- **Exercise brief**
The line with "Men'S Fashion Year 2000 - Collane" marks the first line to copy, and the line with "ship to: Via dell'Industria, 172, 89040" marks the last. Transcribe that stretch of the data below exactly, without pictures.

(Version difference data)

☆ ☆ ☆ ☆

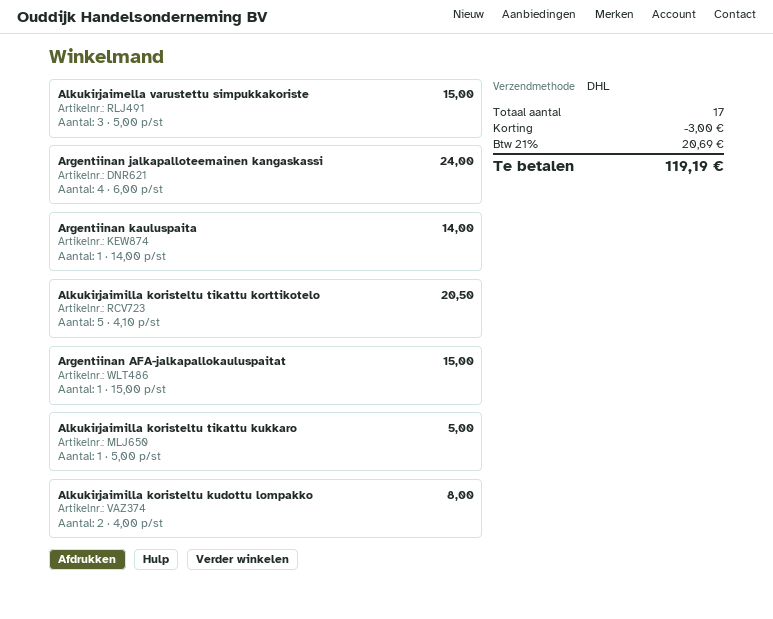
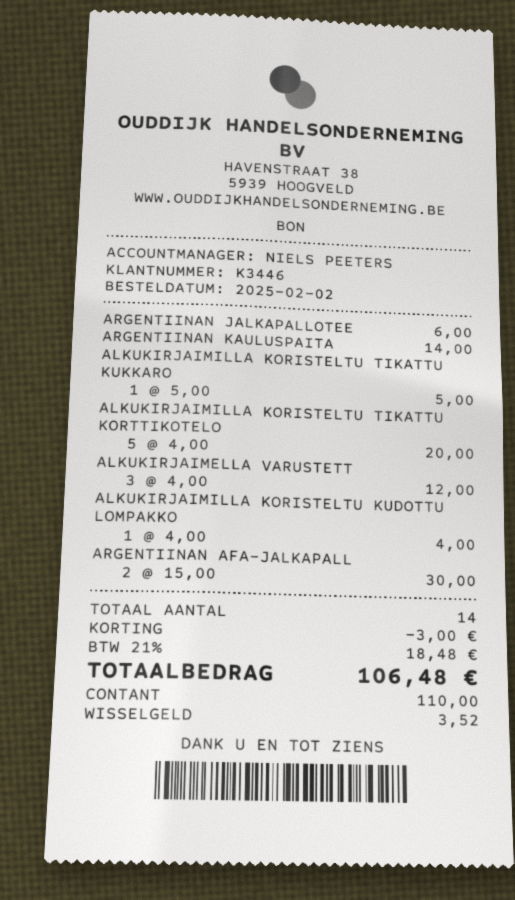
Alkukirjaimella varustettu simpukkakoriste: 3 x 5.00 = 15.00 -> 3 x 4.00 = 12.00
Argentiinan jalkapalloteemainen kangaskassi: 4 x 6.00 = 24.00 -> 1 x 6.00 = 6.00
Alkukirjaimilla koristeltu tikattu korttikotelo: 5 x 4.10 = 20.50 -> 5 x 4.00 = 20.00
Argentiinan AFA-jalkapallokauluspaitat: 1 x 15.00 = 15.00 -> 2 x 15.00 = 30.00
Alkukirjaimilla koristeltu kudottu lompakko: 2 x 4.00 = 8.00 -> 1 x 4.00 = 4.00
total quantity: 17 -> 14
tax: 21% = 20.69 -> 21% = 18.48
total: 119.19 -> 106.48

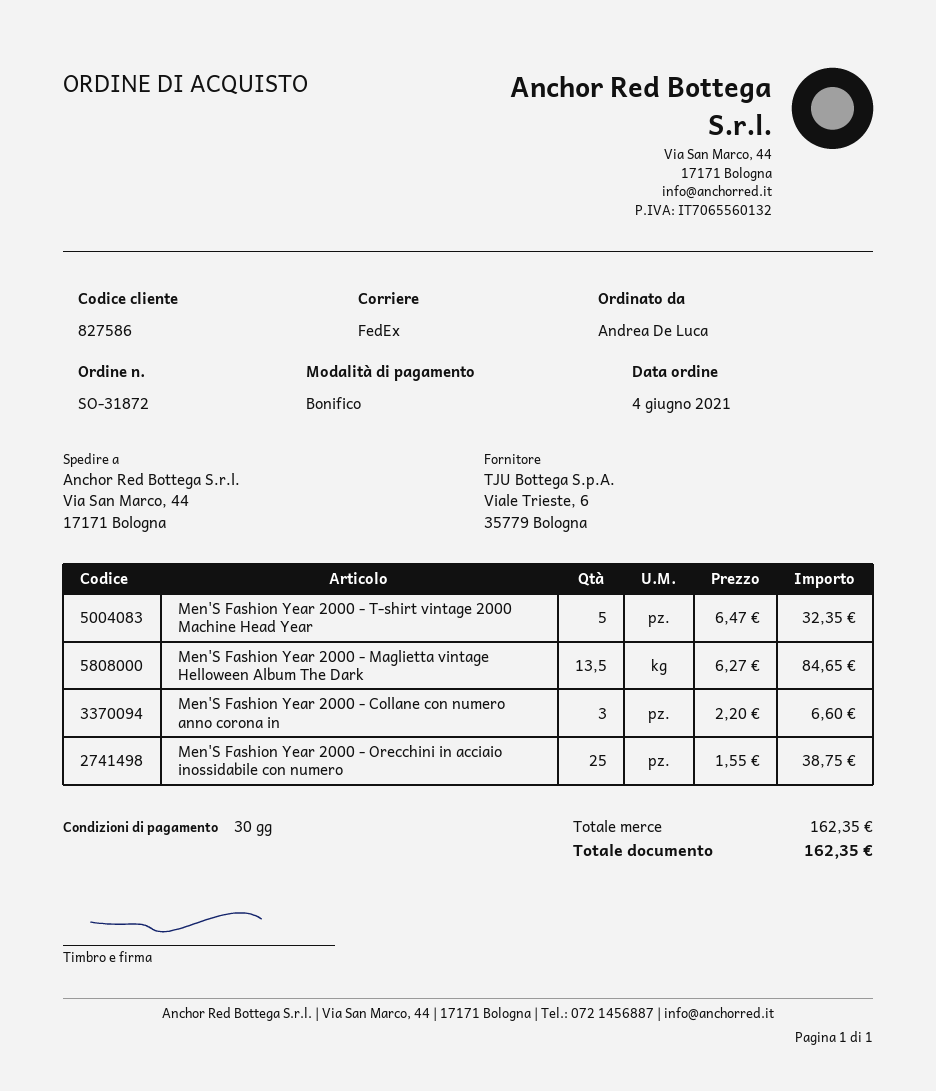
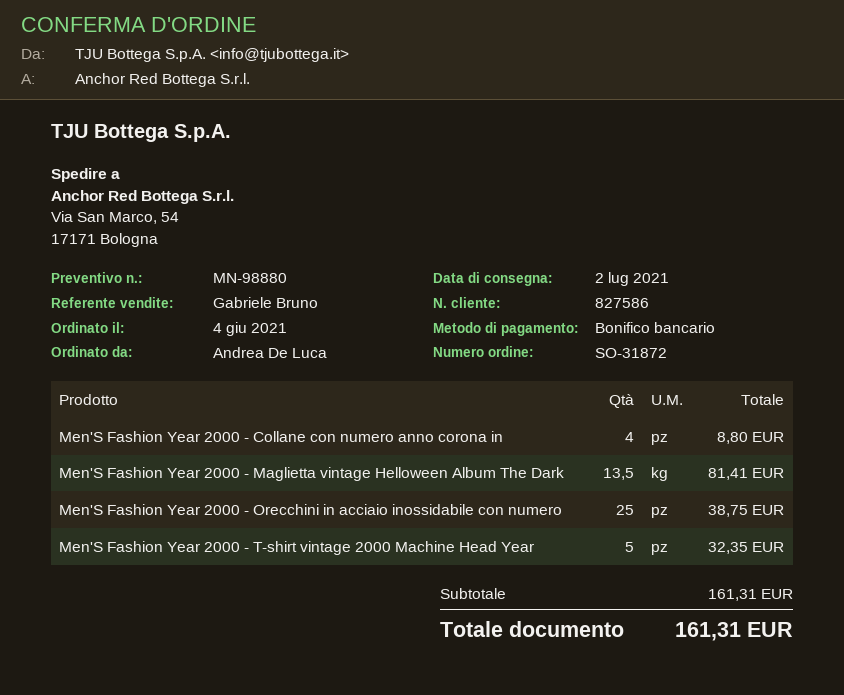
ship to: Via San Marco, 44, 17171 Bologna -> Via San Marco, 54, 17171 Bologna
Men'S Fashion Year 2000 - Maglietta vintage Helloween Album The Dark: 13.5 for 84.65 -> 13.5 for 81.41
Men'S Fashion Year 2000 - Collane con numero anno corona in: 3 for 6.60 -> 4 for 8.80
subtotal: 162.35 -> 161.31
total: 162.35 -> 161.31

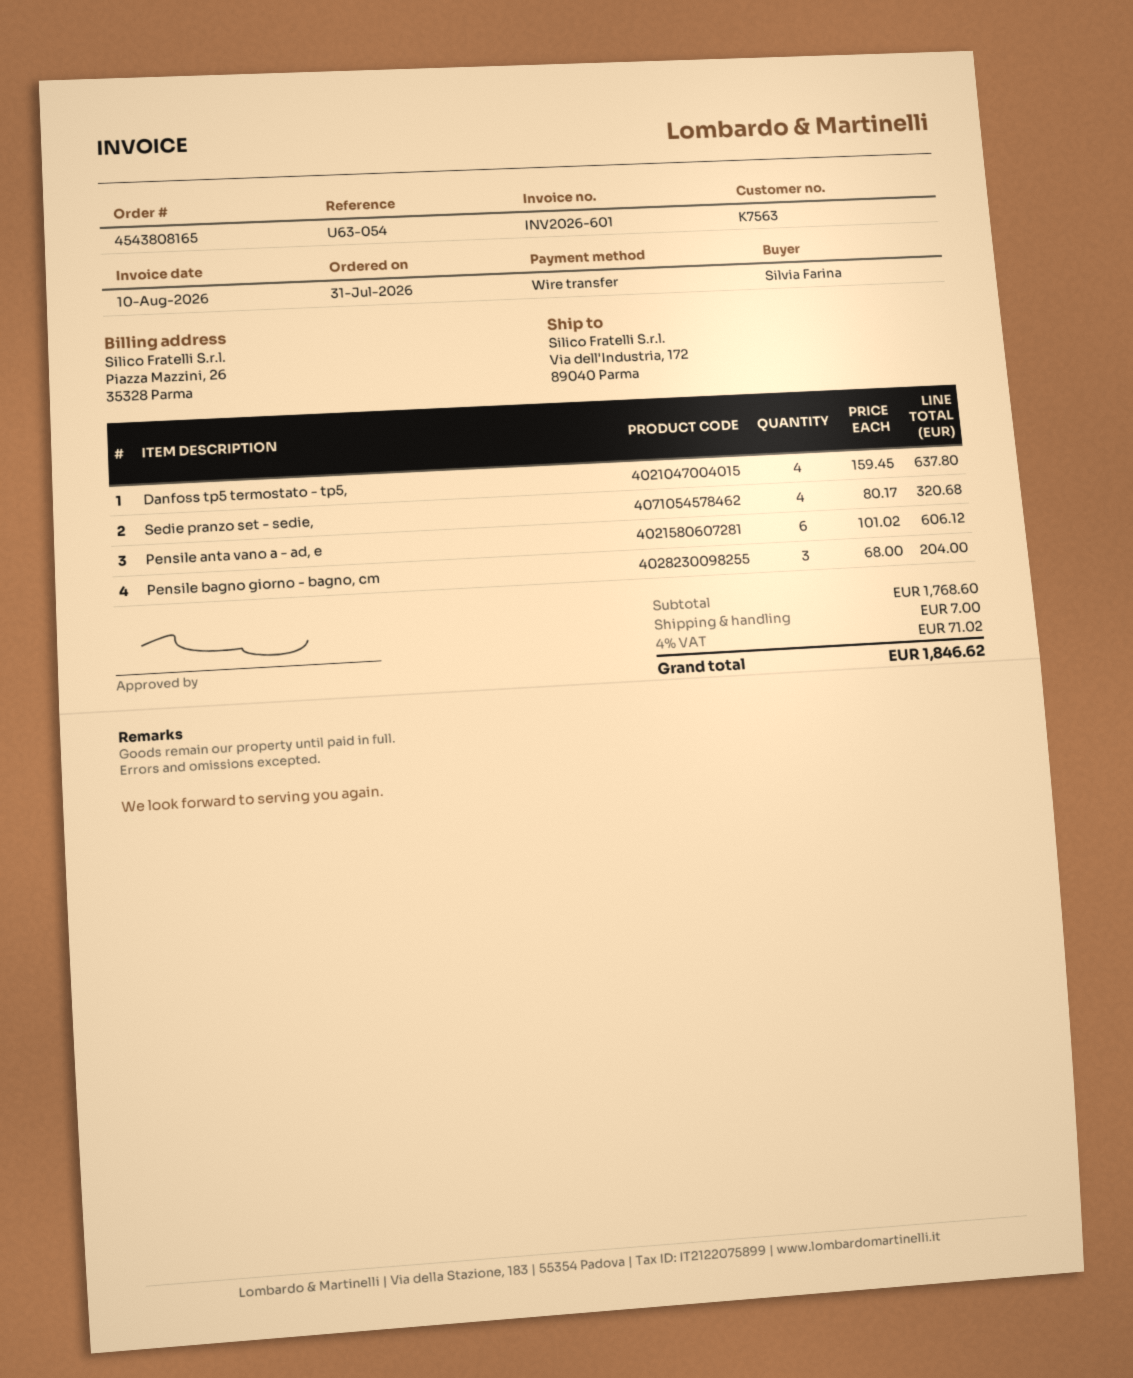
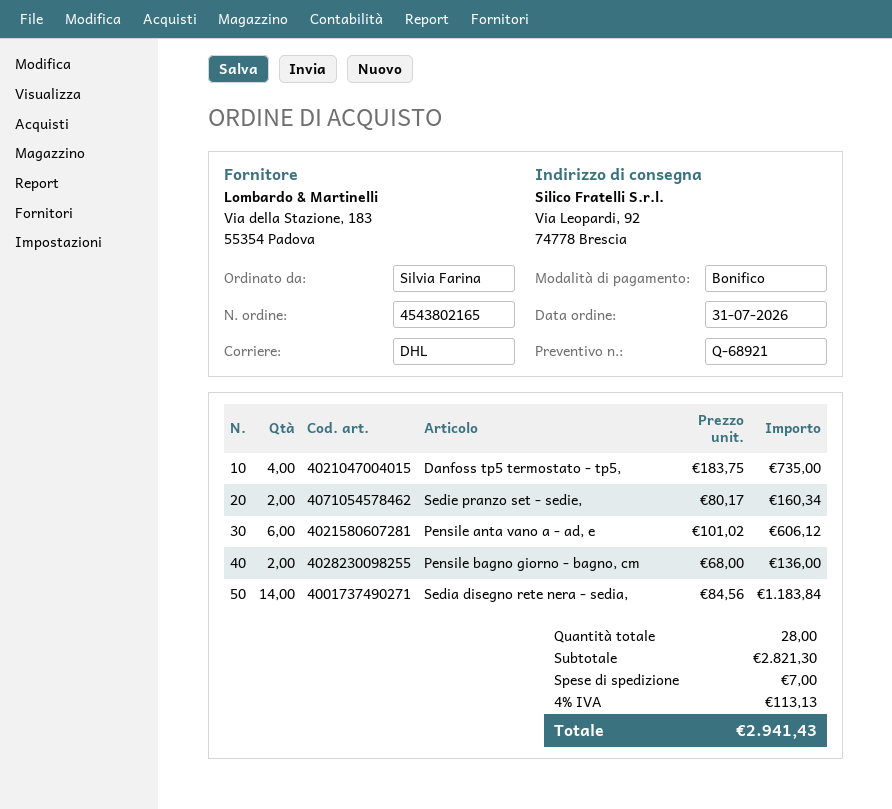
order number: 4543808165 -> 4543802165
ship to: Via dell'Industria, 172, 89040 Parma -> Via Leopardi, 92, 74778 Brescia
Danfoss tp5 termostato - tp5,: 4 x 159.45 = 637.80 -> 4 x 183.75 = 735.00
Sedie pranzo set - sedie,: 4 x 80.17 = 320.68 -> 2 x 80.17 = 160.34
Pensile bagno giorno - bagno, cm: 3 x 68.00 = 204.00 -> 2 x 68.00 = 136.00
Sedia disegno rete nera - sedia,: none -> 14 x 84.56 = 1183.84
subtotal: 1768.60 -> 2821.30
tax: 4% = 71.02 -> 4% = 113.13
total: 1846.62 -> 2941.43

☆ ☆ ☆ ☆

- **Solution for this task**
Men'S Fashion Year 2000 - Collane con numero anno corona in: 3 for 6.60 -> 4 for 8.80
subtotal: 162.35 -> 161.31
total: 162.35 -> 161.31

order number: 4543808165 -> 4543802165
ship to: Via dell'Industria, 172, 89040 Parma -> Via Leopardi, 92, 74778 Brescia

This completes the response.